Am 12. Mai 2004 hatten sich 26 Mitglieder der LGG e.V. zu einer angemeldeten Führung in der Leipziger Universitätsbibliothek zusammengefunden.

Die UB Leipzig entstand im Gefolge der Reformation im albertinischen Sachsen im Jahre 1543 und ist damit die zweitälteste deutsche Universitätsbibliothek. Sie dient der Literatur- und Informationsversorgung der Universität Leipzig wie auch der Bevölkerung des Großraums Leipzig. Für Familienforscher ist besonders die ältere, ansonsten schwer erreichbare Literatur wie auch die Sondersammlungen von Interesse.

Die Hauptbibliothek in der Leipziger Beethovenstr. entstand als Neubau im Stil der Neorenaissance nach Entwürfen von Arwed Roßbach im Jahre 1891. Die „Bibliotheca Albertina“ wurde 1945 zu zwei Dritteln zerstört.
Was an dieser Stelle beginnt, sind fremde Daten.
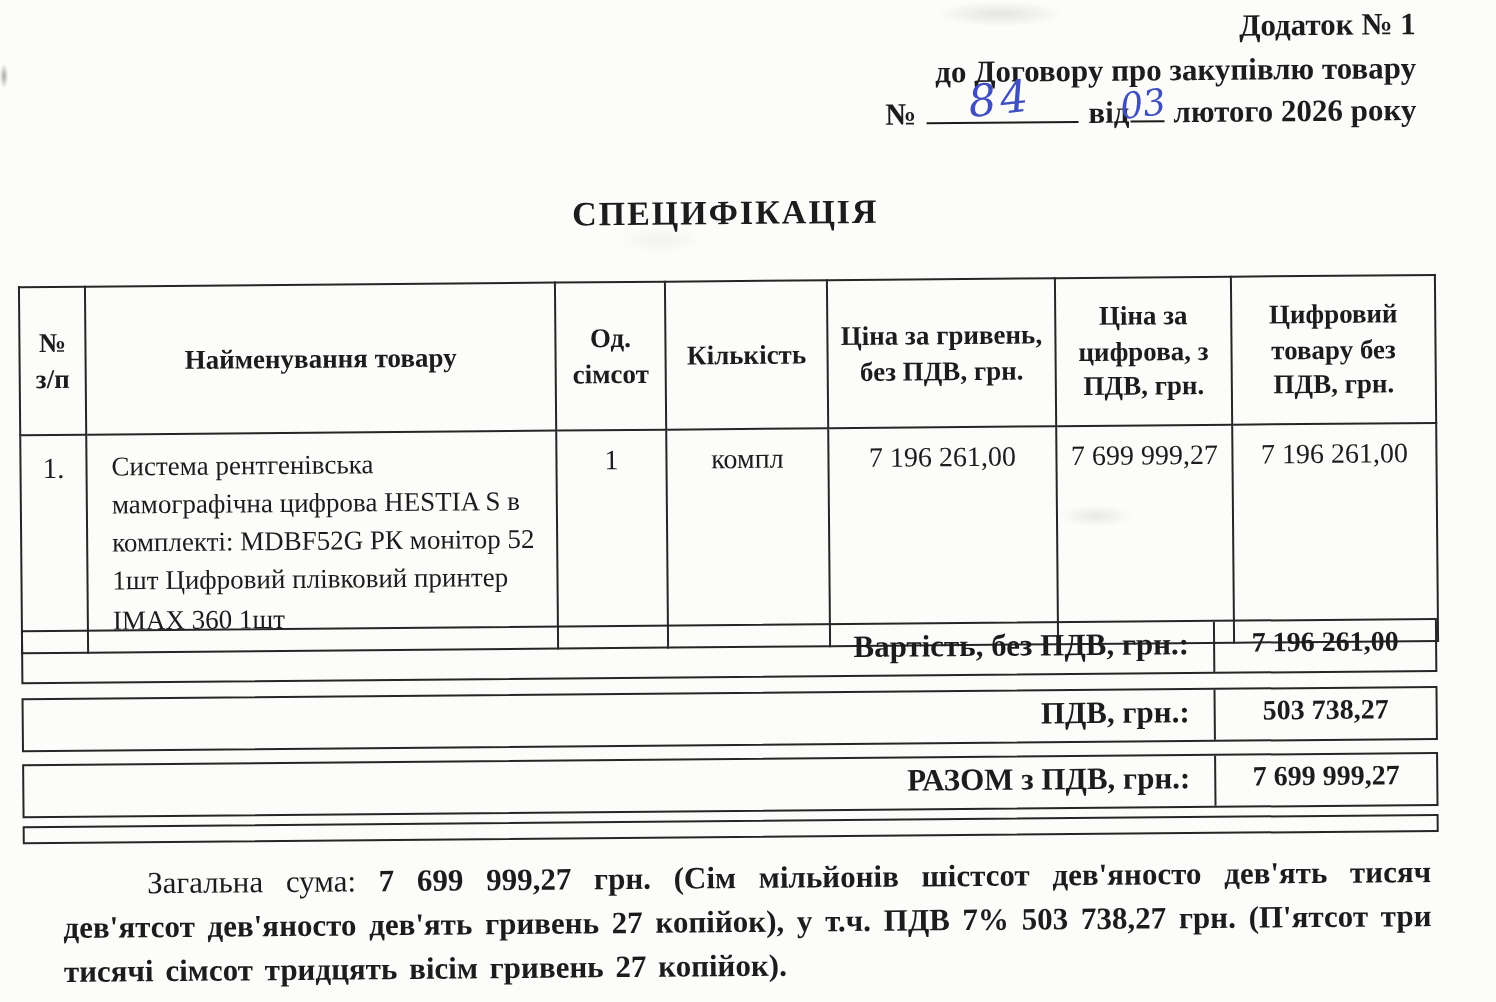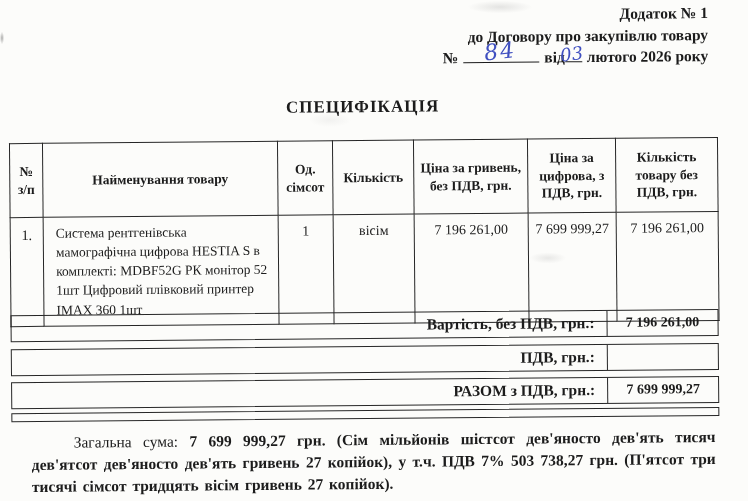--- a/index.html
+++ b/index.html
@@ -75,7 +75,7 @@
           <th>Кількість</th>
           <th>Ціна за гривень, без ПДВ, грн.</th>
           <th>Ціна за цифрова, з ПДВ, грн.</th>
-          <th>Кількість товару без ПДВ, грн.</th>
+          <th>Цифровий товару без ПДВ, грн.</th>
         </tr>
       </thead>
       <tbody>

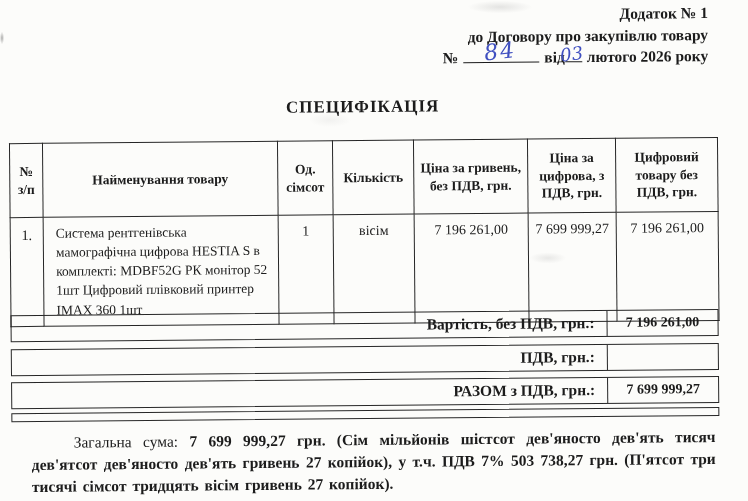--- a/index.html
+++ b/index.html
@@ -83,7 +83,7 @@
           <td class="c-num">1.</td>
           <td class="c-name">Система рентгенівська мамографічна цифрова HESTIA S в комплекті: MDBF52G РК монітор 52 1шт Цифровий плівковий принтер IMAX 360 1шт</td>
           <td>1</td>
-          <td>вісім</td>
+          <td>компл</td>
           <td>7 196 261,00</td>
           <td>7 699 999,27</td>
           <td>7 196 261,00</td>

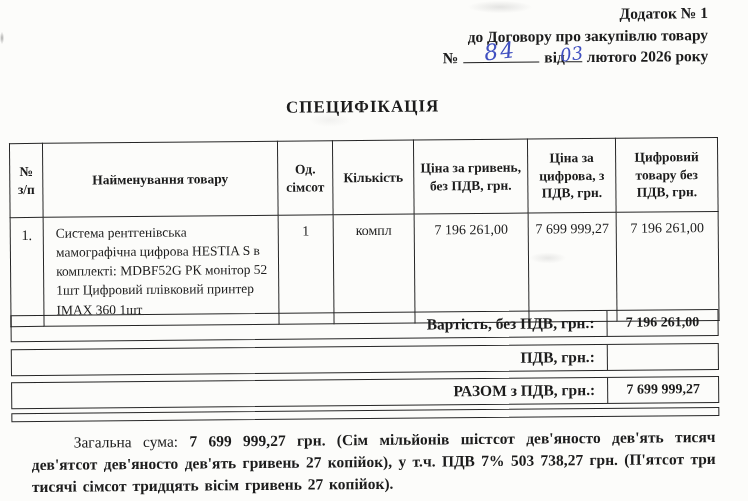--- a/index.html
+++ b/index.html
@@ -97,6 +97,7 @@
     </div>
     <div class="band b2">
       <div class="lbl">ПДВ, грн.:</div>
+      <div class="val">503 738,27</div>
     </div>
     <div class="band b3">
       <div class="lbl">РАЗОМ з ПДВ, грн.:</div>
Bis zum Jahre 1992 nur z. T. wieder aufgebaut, erfolgte in den Jahren bis 2002 eine vollständige Rekonstruktion, so dass das Gebäude heute wieder im alten Glanz erstrahlt. Neben der Hauptbibliothek gibt es zahlreiche Zweigstellen.

Die UB Leipzig besitz heute ca. 5 Millionen Bände und 7.800 laufende Zeitschriften, zahlreiche CD-ROMs und Dissertationen. Von den historischen Beständen sind insbesondere die 8.700 Handschriften, 3.600 Inkunabeln, 173.000 Autographen sowie Nachlässe, Münz-, Karten- und Bildnissammlungen erwähnenswert. Gegenwärtig stehen ca. 200 000 Bände in Freihandaufstellung sowie 780 Leseplätze zur Verfügung. Zur Buchrecherche stehen Computer zur Verfügung. Der WebOPAC ist der Hauptkatalog der UB Leipzig. Hier ist momentan ca. 25% des Bestandes nachgewiesen.
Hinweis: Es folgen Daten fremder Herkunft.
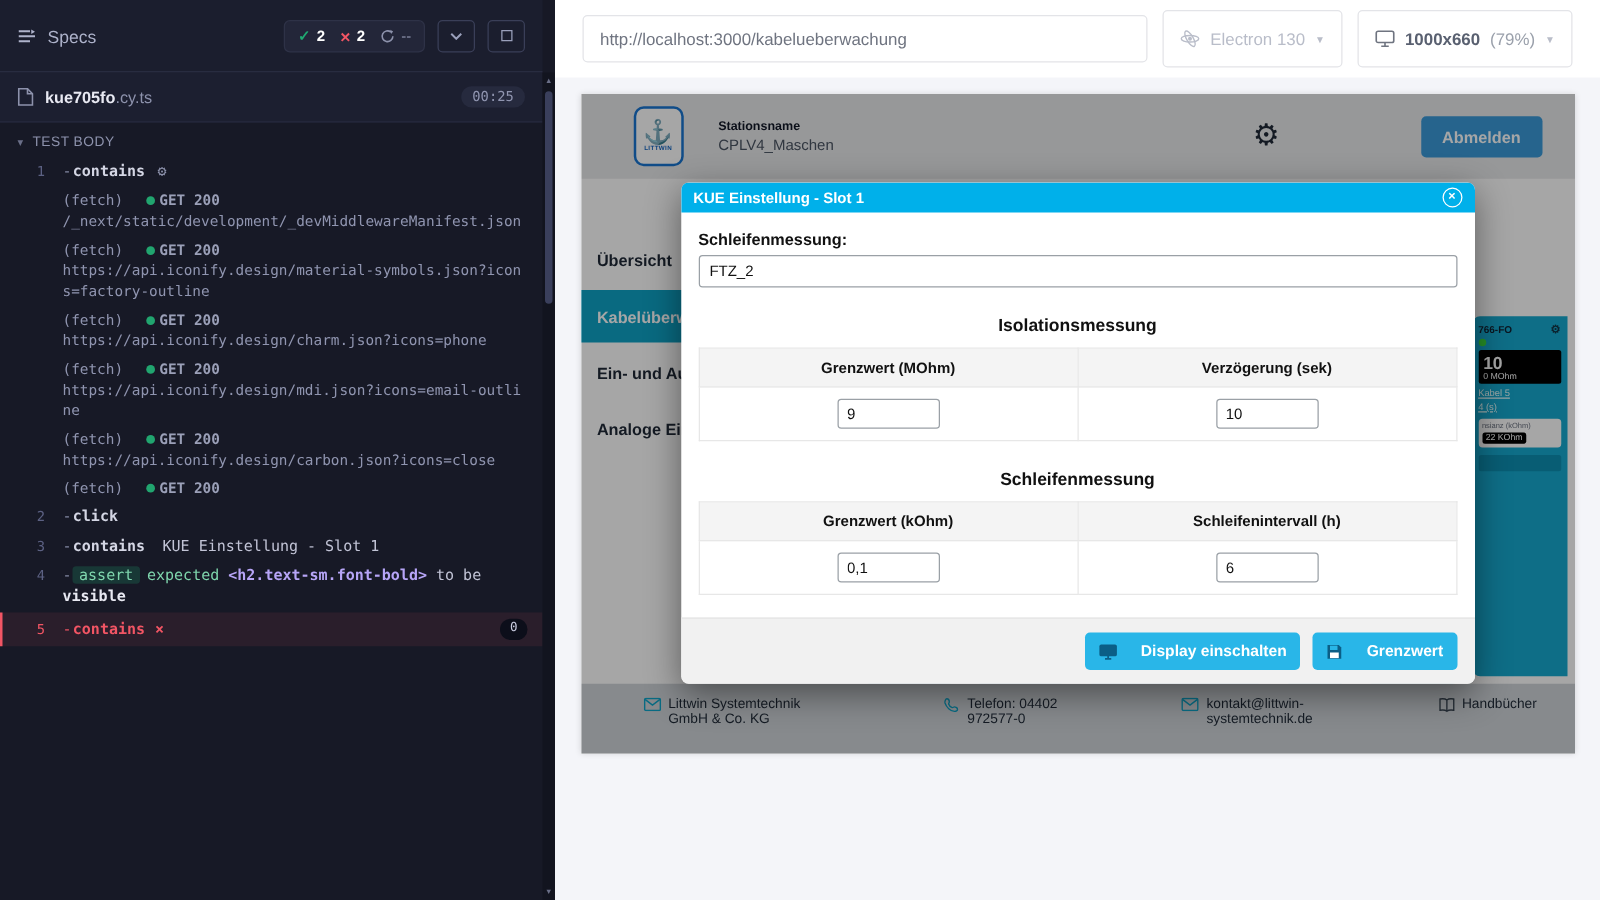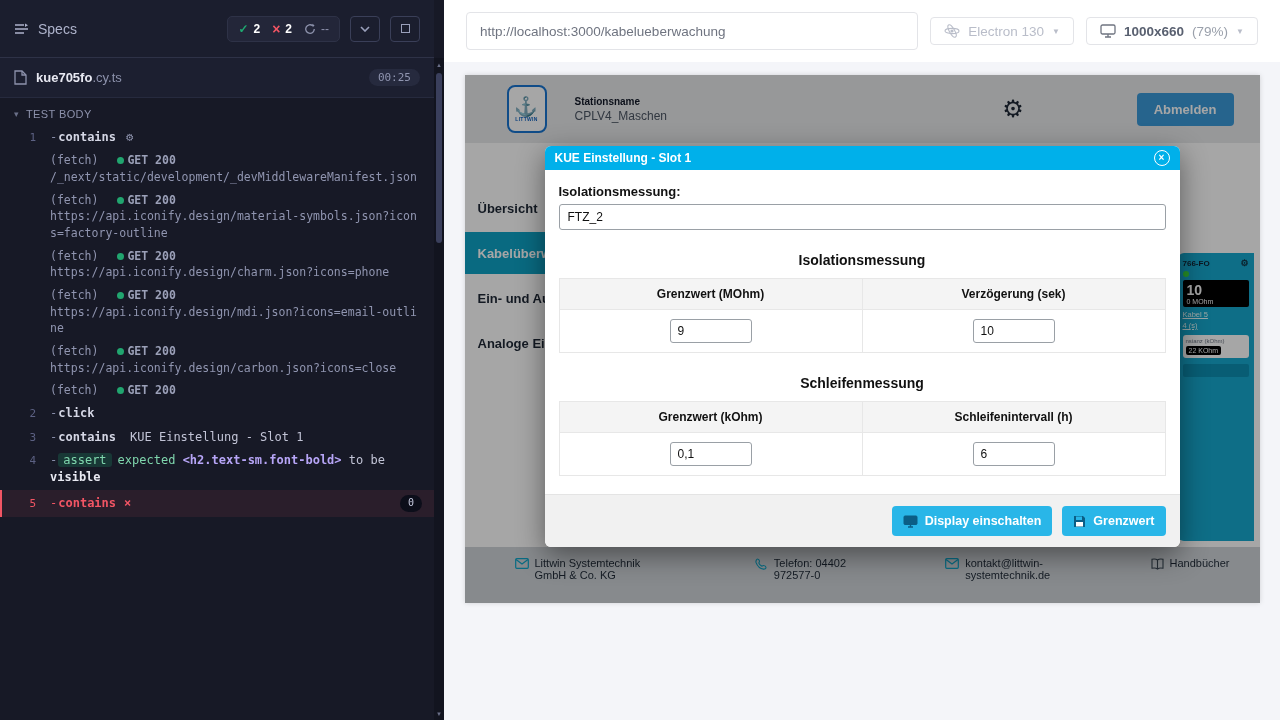--- a/index.html
+++ b/index.html
@@ -58,7 +58,7 @@
   .aut { flex:1; display:flex; flex-direction:column; height:720px; }
   .url-strip { height:62px; background:#fff; display:flex; align-items:center; padding:0 22px; gap:12px; flex-shrink:0; }
   .url-box { flex:1; height:38px; border:1px solid #e3e4e8; border-radius:4px; display:flex; align-items:center; padding:0 13px; color:#6f7480; font-size:13.5px; background:#fff; }
-  .sel { height:28px; border:1px solid #e3e4e8; border-radius:4px; display:flex; align-items:center; gap:8px; padding:0 13px; font-size:13.5px; background:#fff; }
+  .sel { height:46px; border:1px solid #e3e4e8; border-radius:4px; display:flex; align-items:center; gap:8px; padding:0 13px; font-size:13.5px; background:#fff; }
   .browser-sel { color:#b9bdc9; }
   .vp-size { color:#596070; font-weight:bold; }
   .vp-zoom { color:#9aa0ab; }

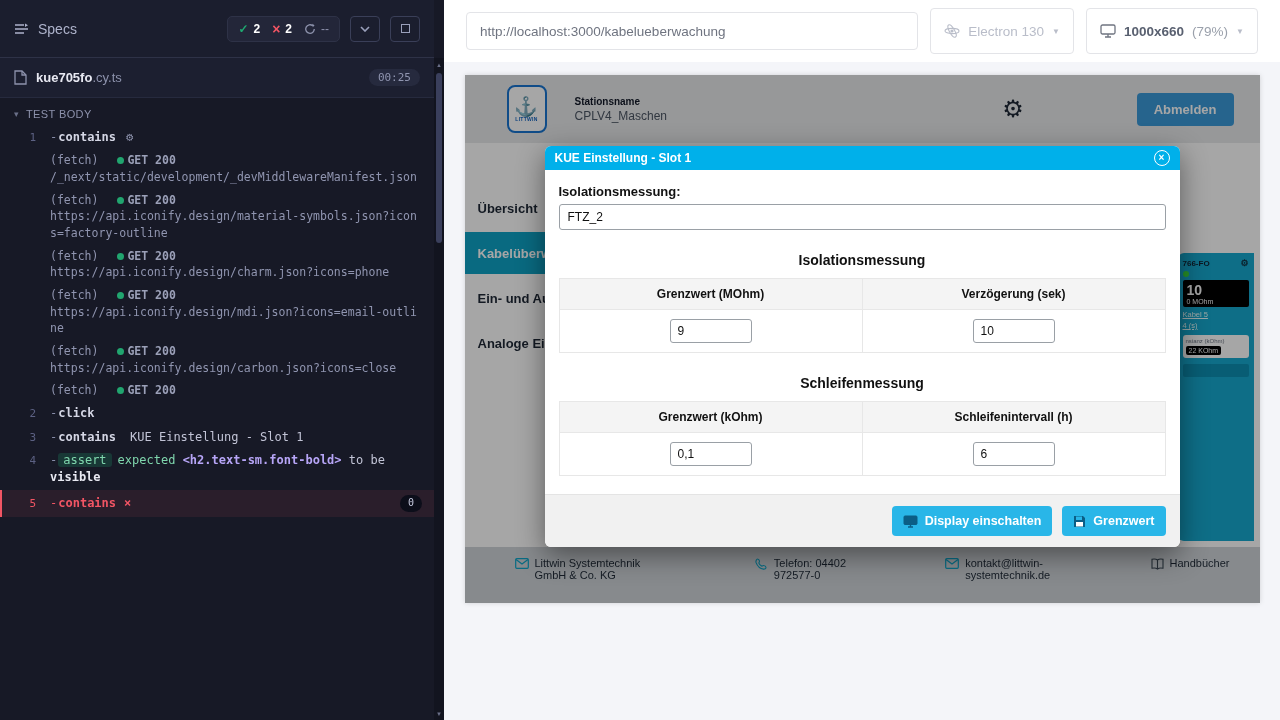--- a/index.html
+++ b/index.html
@@ -386,7 +386,7 @@
           <span class="modal-close">×</span>
         </div>
         <div class="modal-body">
-          <label class="kabel-label">Isolationsmessung:</label>
+          <label class="kabel-label">Schleifenmessung:</label>
           <input class="kabel-input" type="text" value="FTZ_2" style="">
 
           <div class="section-h">Isolationsmessung</div>

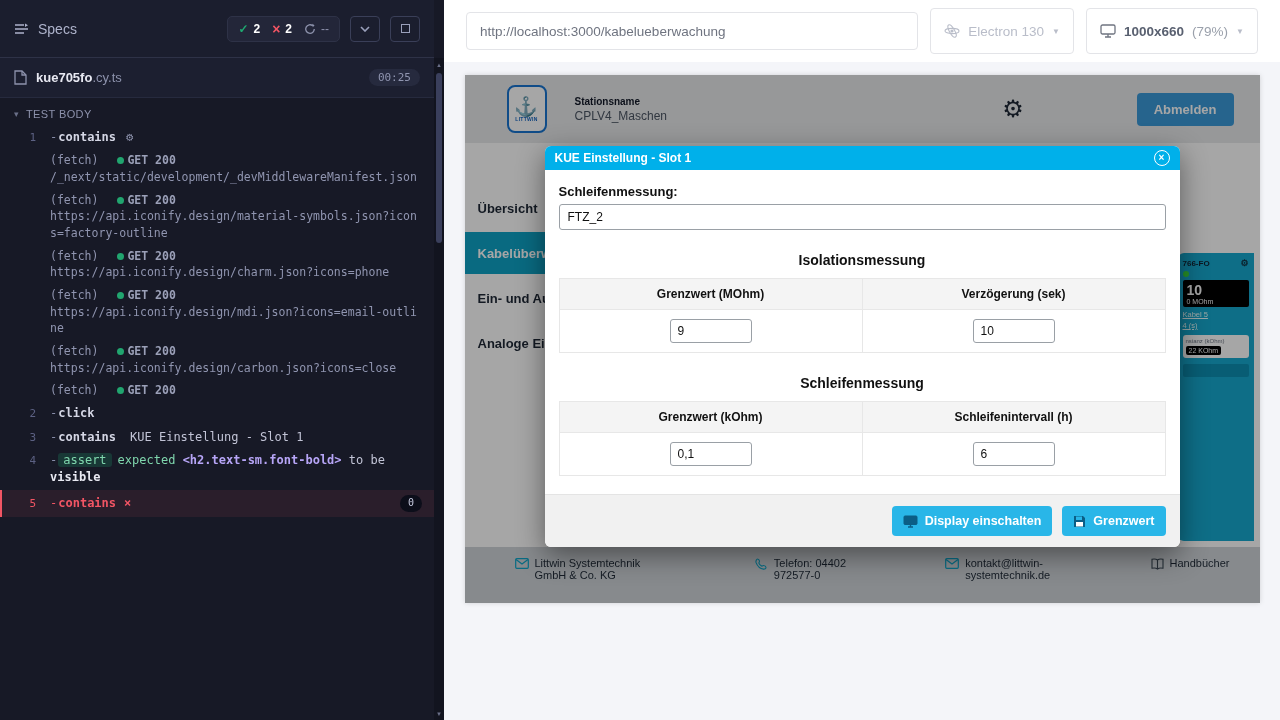--- a/index.html
+++ b/index.html
@@ -118,7 +118,7 @@
   .m-table td { border:1px solid #e7e7e7; padding:9px 6px; text-align:center; }
   .cell-input { width:82px; height:24px; border:1px solid #9aa0a6; border-radius:3px; padding:0 7px; font-size:12px; font-family:"Liberation Sans",sans-serif; color:#111; }
   .modal-footer { margin-top:18px; background:#f1f1f1; border-top:1px solid #e4e4e4; padding:11px 14px; display:flex; justify-content:flex-end; gap:10px; }
-  .m-btn { background:#29b6e8; color:#fff; border:none; border-radius:4px; font-size:12.5px; font-weight:bold; padding:8px 11px; display:flex; align-items:center; gap:7px; cursor:pointer; font-family:"Liberation Sans",sans-serif; }
+  .m-btn { background:#29b6e8; color:#fff; border:none; border-radius:4px; font-size:12.5px; font-weight:bold; padding:8px 11px; display:flex; align-items:center; gap:19px; cursor:pointer; font-family:"Liberation Sans",sans-serif; }
 </style>
 </head>
 <body>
Die Öffnungszeiten bis 21.00 Uhr sind sehr benutzerfreundlich. Für neue Nutzer muss jedoch darauf hingewiesen werden, dass die Auskunft nur noch bis 16.00 Uhr besetzt ist – eine Folge der Einsparungspolitik, die auch schon das Budget der Erwerbungen in den letzten Jahren immer mehr geschmälert hat.

Für die Mitglieder der LGG e. V. war es ein interessanter Nachmittag, der einen Einblick in die Bestände wie auch in die Modalitäten der Benutzung brachte und dadurch den Einen oder Anderen zum längst geplanten Besuch in die UB Leipzig animierte.